Gerade in Zeiten von Covid-19 buk ich für zwei, drei Krankenhausstationen einige Kuchen aus diesem Kochbuch. In gewissem Sinne ein kleiner Solidaritätsbeitrag. Dabei stellten sich vor allem zwei Kuchen als absolute Sieger heraus. Der Lekach, ein Honigkuchen ist von unscheinbarem Äußeren. Bereits beim ersten Bissen ist man überrascht, wie leicht und fluffig dieses Gebäck ist. Und dann ist da noch der Apfelkuchen, der in der Beliebtheitsskala ganz oben rangiert. Ich war aber vor allem erstaunt über die Apfelmenge, die in dem Teig fast spurlos untertaucht. Und es sind die Äpfel, die diesen Kuchen reichlich mit Feuchtigkeit versorgen und ihn saftig und weich werden lassen.
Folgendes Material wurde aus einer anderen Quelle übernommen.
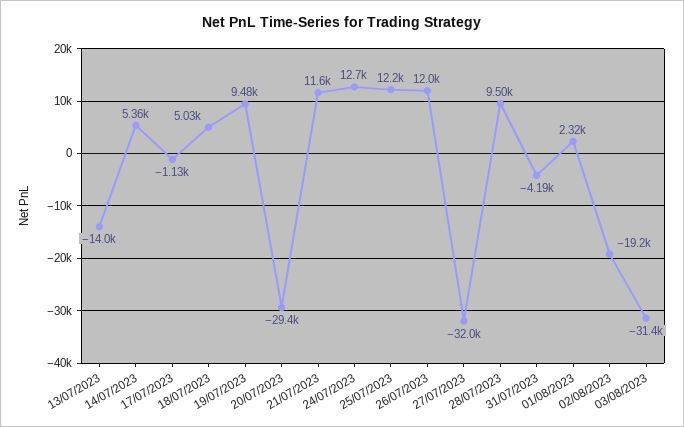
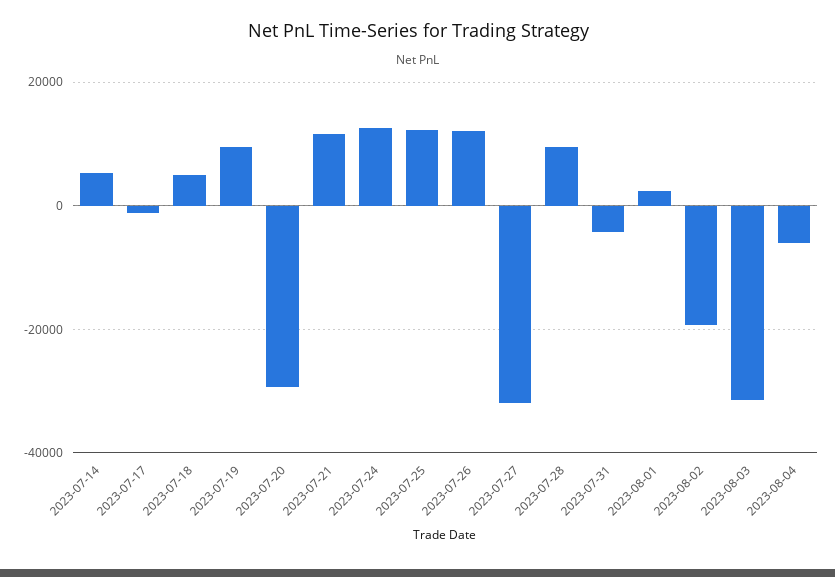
13/07/2023: -14000 -> none
2023-08-04: none -> -6000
Natürlich finden sich in Koenigs Kochbuch bekannte jüdische Rezepte wie Gefilte Fisch, diverse Kugel-Gerichte, Latkes-Variationen und anderes. Aber es sind viel, viel mehr unbekannte Gerichte darunter, die es zu entdecken und verkosten gilt. Aber was am meisten verblüfft, ist die Einfachheit der meisten Rezepte. Zudem lassen sich einige mit wenigen Änderungen der Zutaten an individuelle Geschmacksvorlieben anpassen. Das jüdische Kochbuch von Leah Koenig ist ein Füllhorn an Schmankerln, ein Kochbuch das unserem modernen Lebensstil sehr entgegenkommt und wegen seiner Reichhaltigkeit animierend wirkt. Das Geheimnis der jüdischen Küche liegt wohl auch in der Tradition, die sich allerdings beim Kochen ständig an die Gegenwart anpasst. Dieses Buch kochend zu durchforsten kommt einer kulinarischen Weltreise gleich. Was will man mehr?